→ **Exercise objective**
Nothing but the lines from the one with "- tinde spre" down to the one with "- Die gute alte Zeit" should be returned, exactly and with both ends included, from the material below.

───

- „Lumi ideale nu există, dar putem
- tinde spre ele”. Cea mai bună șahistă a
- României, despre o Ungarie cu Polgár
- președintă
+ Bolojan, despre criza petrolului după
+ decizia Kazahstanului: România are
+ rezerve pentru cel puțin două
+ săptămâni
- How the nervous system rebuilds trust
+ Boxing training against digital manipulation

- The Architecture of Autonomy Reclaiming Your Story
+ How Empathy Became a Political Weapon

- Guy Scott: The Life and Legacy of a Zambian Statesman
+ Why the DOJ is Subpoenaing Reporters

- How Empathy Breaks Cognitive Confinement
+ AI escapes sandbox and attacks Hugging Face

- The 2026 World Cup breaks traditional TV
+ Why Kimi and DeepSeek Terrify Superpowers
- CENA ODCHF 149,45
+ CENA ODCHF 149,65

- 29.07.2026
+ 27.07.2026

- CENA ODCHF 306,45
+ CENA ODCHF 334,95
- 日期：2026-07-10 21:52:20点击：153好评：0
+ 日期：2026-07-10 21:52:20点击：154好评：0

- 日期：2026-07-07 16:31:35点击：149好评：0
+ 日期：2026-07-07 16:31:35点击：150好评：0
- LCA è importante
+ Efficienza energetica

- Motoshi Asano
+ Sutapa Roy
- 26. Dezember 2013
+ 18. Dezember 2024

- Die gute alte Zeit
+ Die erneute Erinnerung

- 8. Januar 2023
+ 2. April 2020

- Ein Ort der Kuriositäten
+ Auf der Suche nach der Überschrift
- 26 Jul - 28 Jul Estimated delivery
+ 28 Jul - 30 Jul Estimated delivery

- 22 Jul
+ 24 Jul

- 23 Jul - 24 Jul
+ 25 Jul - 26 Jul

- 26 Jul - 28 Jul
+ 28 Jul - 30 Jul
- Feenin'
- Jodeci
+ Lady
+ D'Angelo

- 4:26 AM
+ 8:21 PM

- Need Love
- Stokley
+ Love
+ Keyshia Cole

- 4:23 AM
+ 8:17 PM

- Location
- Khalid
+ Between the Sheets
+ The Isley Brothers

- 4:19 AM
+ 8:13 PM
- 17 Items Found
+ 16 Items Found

───

→ **Solution below**
- tinde spre ele”. Cea mai bună șahistă a
- României, despre o Ungarie cu Polgár
- președintă
+ Bolojan, despre criza petrolului după
+ decizia Kazahstanului: România are
+ rezerve pentru cel puțin două
+ săptămâni
- How the nervous system rebuilds trust
+ Boxing training against digital manipulation

- The Architecture of Autonomy Reclaiming Your Story
+ How Empathy Became a Political Weapon

- Guy Scott: The Life and Legacy of a Zambian Statesman
+ Why the DOJ is Subpoenaing Reporters

- How Empathy Breaks Cognitive Confinement
+ AI escapes sandbox and attacks Hugging Face

- The 2026 World Cup breaks traditional TV
+ Why Kimi and DeepSeek Terrify Superpowers
- CENA ODCHF 149,45
+ CENA ODCHF 149,65

- 29.07.2026
+ 27.07.2026

- CENA ODCHF 306,45
+ CENA ODCHF 334,95
- 日期：2026-07-10 21:52:20点击：153好评：0
+ 日期：2026-07-10 21:52:20点击：154好评：0

- 日期：2026-07-07 16:31:35点击：149好评：0
+ 日期：2026-07-07 16:31:35点击：150好评：0
- LCA è importante
+ Efficienza energetica

- Motoshi Asano
+ Sutapa Roy
- 26. Dezember 2013
+ 18. Dezember 2024

- Die gute alte Zeit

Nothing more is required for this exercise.